Supporting your brotha'


My daughter had a choir concert tonight.

She's a freshman in High school.

She was in two songs.






I bought her the outfits she was supposed to wear and she looked really cute when I dropped her off but other that a couple flashes of her cheek and eye, her pony tail spinning as she spun in a circle which I caught the briefest flash of- I didn't see her at all.

My other daughter went to this school also, which is how it has come to pass that I have had to endure 3 years now of this same choir teacher.

The shows are pretty good, flashy fun costumes, most of the kids are pretty talented and it is entertaining for the first hour but not for 3 1/2 hours.

After 3 1/2 hours my ass is sore, my feet are sore and I'm aggravated.

I didn't even get to see her.


We went to see Alicia Keys like a week ago I guess. It was one of the best concerts I have been to in quite a while. It really was! The music was awesome, the showmanship excellent and I was really impressed.

I should mention that I was also completely thrilled that we were able to bring the girls with us that night because they completely loved it and it was certainly as much of a pleasure for me to watch them having fun, clapping and getting into the music at the show as it was for me to watch the show itself.

I had to thank Nicholas several times for providing us with the opportunity to share it all together.

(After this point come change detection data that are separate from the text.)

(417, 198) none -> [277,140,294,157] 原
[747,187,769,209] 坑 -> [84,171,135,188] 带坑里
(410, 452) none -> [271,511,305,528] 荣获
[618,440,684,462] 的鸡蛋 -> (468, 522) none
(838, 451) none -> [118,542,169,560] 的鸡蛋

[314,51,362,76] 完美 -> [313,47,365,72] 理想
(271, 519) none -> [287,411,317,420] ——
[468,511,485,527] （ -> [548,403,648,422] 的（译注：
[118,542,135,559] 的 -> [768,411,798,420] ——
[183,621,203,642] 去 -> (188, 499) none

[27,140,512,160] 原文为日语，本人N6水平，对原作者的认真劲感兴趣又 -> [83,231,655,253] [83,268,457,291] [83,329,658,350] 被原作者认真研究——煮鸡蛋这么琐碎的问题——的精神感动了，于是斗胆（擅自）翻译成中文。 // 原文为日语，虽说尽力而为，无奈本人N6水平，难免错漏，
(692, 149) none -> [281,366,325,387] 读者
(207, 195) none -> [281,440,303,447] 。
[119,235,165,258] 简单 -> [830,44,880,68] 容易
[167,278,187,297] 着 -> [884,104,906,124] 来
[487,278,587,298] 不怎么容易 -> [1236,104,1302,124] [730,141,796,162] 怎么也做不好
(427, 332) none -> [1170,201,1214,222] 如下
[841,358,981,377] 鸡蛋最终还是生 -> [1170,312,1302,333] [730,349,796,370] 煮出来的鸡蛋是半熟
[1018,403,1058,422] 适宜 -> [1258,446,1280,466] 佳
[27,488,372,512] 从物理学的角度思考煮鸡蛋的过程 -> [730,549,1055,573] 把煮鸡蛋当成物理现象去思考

We were lucky enough to be in a suite for the concert where we hovered above most of the crowd and just above and off to the side of the stage.

There I was in that huge stadium of clapping people at that awesome concert and there were a couple of times that I just didn't feel like clapping - and I didn't.

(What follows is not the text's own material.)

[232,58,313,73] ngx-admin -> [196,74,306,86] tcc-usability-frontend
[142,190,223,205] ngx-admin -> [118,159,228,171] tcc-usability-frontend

What difference do my little clapping hands make in a big huge crowd like that anyway I thought to myself.

"Umm... like, NONE."

As I stood there enjoying the show but not clapping, it did occur to me to wonder what would happen if everyone were like me?

If everyone at that show just got lazy on clapping like me and figured there was no need for them to clap in that crowd of clapping people -

Like me, they figured the clappers would just tow the load for them and so they just didn't clap; and when Alicia was done singing one of her beautiful songs, instead of whoops and hollers there was just silence...

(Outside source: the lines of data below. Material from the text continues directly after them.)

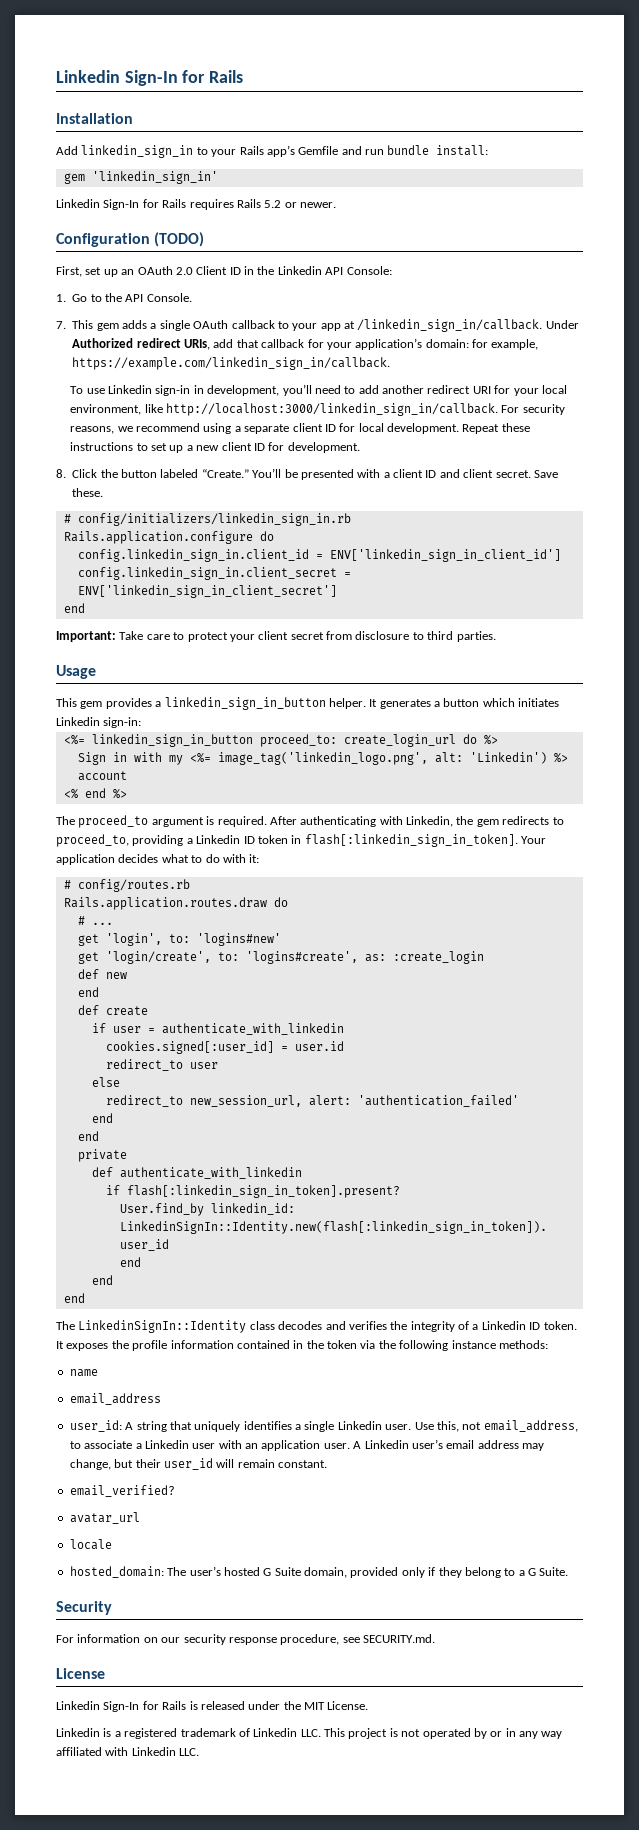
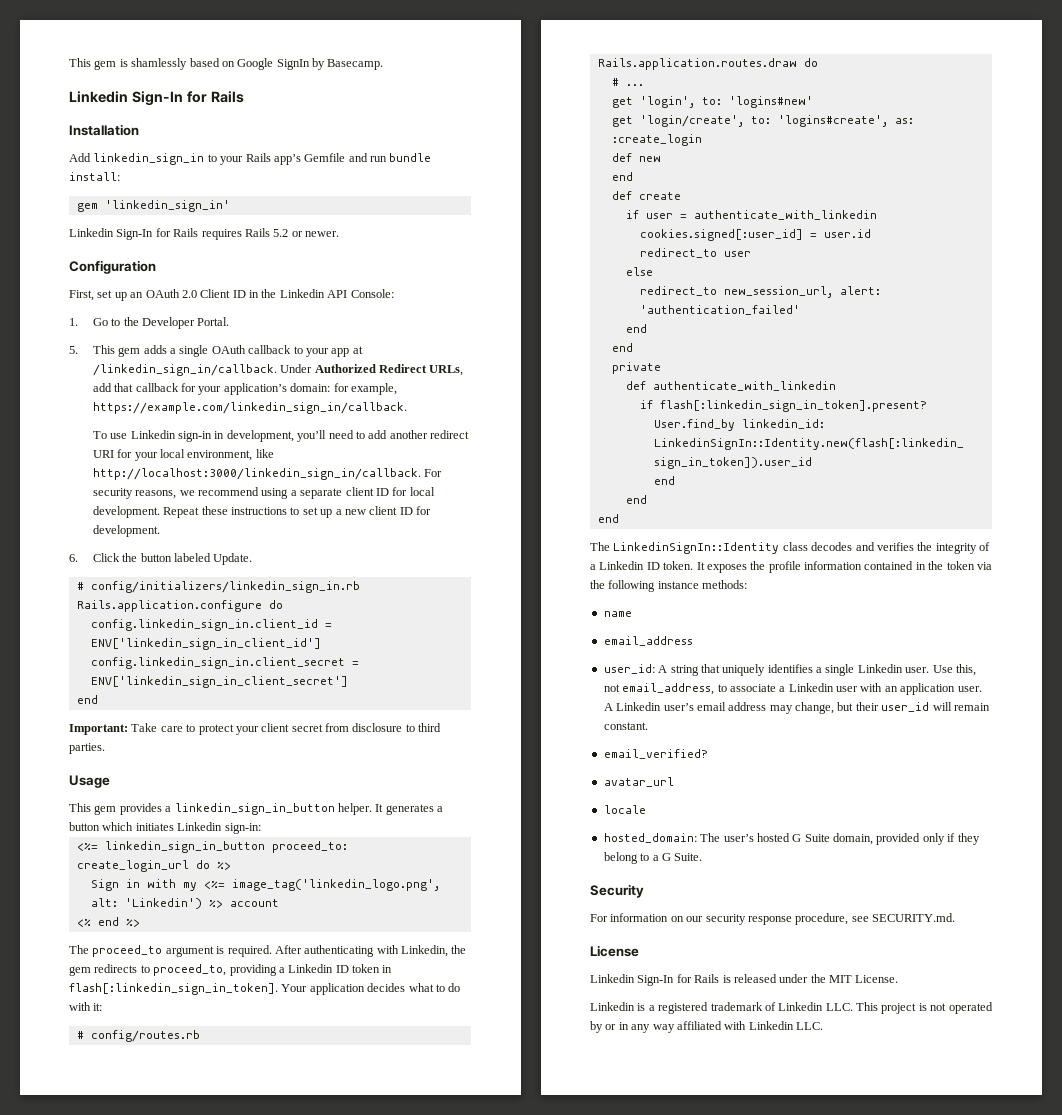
(56, 76) none -> [69,58,384,70] This gem is shamlessly based on Google SignIn by Basecamp. //
[154,232,205,247] (TODO) -> (156, 267) none
[125,293,192,302] [56,321,66,329] API Console. // 7. -> [142,317,230,329] [69,346,78,354] Developer Portal. // 5.
[136,338,210,350] redirect URIs, -> [379,364,464,376] Redirect URLs,
[56,469,66,478] 8. -> [69,554,78,562] 6.
[201,468,558,480] [72,488,104,497] “Create.” You’ll be presented with a client ID and client secret. Save these. -> [213,553,253,565] Update.

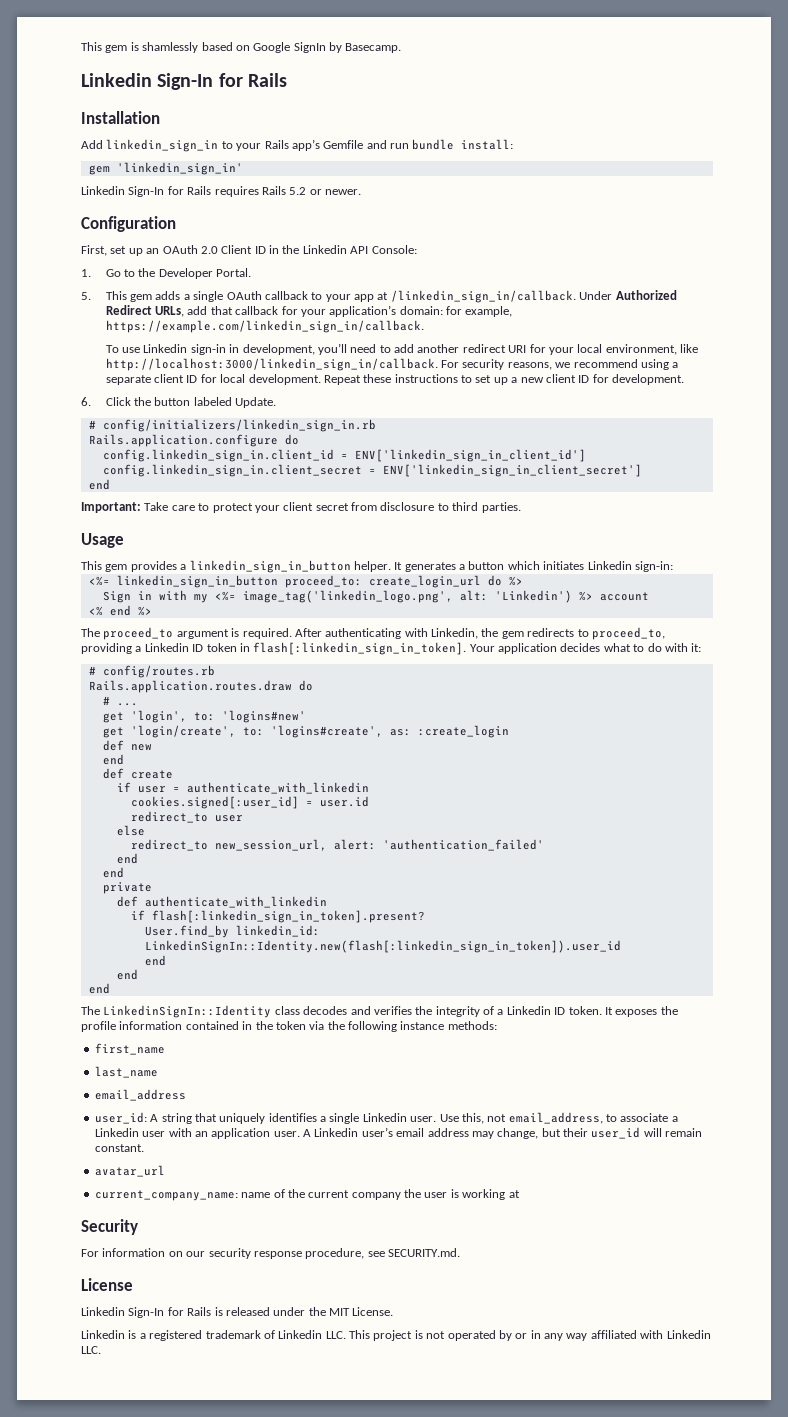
[603,611,632,617] name -> [94,1043,165,1055] [94,1066,158,1078] first_name // last_name
[603,749,708,759] // email_verified? -> (144, 1148) none
[603,805,646,814] [603,833,980,845] [603,852,703,864] locale // hosted_domain: The user’s hosted G Suite domain, provided only if they belong to a G Suite. -> [94,1189,520,1201] current_company_name: name of the current company the user is working at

or ok, even a couple random clappers maybe, but they would sound pitiful because everyone else didn't clap at all...

I thought that if that happened much of the crowd would surely be shocked at their own silence and ashamed by the inaction of the rest of the crowd and maybe many would feel mortified for the star who we would have left standing out there in an unexpected and shocking hush.

Some people would start clapping then just to break the silence, as if doing so could change what had already come to pass and then probably more and more and more would chime in eventually but it would come off to Alicia like we were a really half assed crowd that didn't really mean it in the end and mostly she would talk for years in interviews and her next novel about that night and how we let her down as people because she had opened herself and her heart up to us through her music and we failed to share in that giving by keeping her head above the water.

Have you ever been let down that way?

I have, and so anyway I decided she would have every right to feel terrible and write as many books as she was inspired to on this topic.


When I thought all of that through to myself there at the concert I started clapping again and I clapped for each song she sang- even though I felt lazy and a little tipsy with my Crown and cokes and my claps didn't ever matter much more than to be a part of keeping the clap going but I was really ok with that.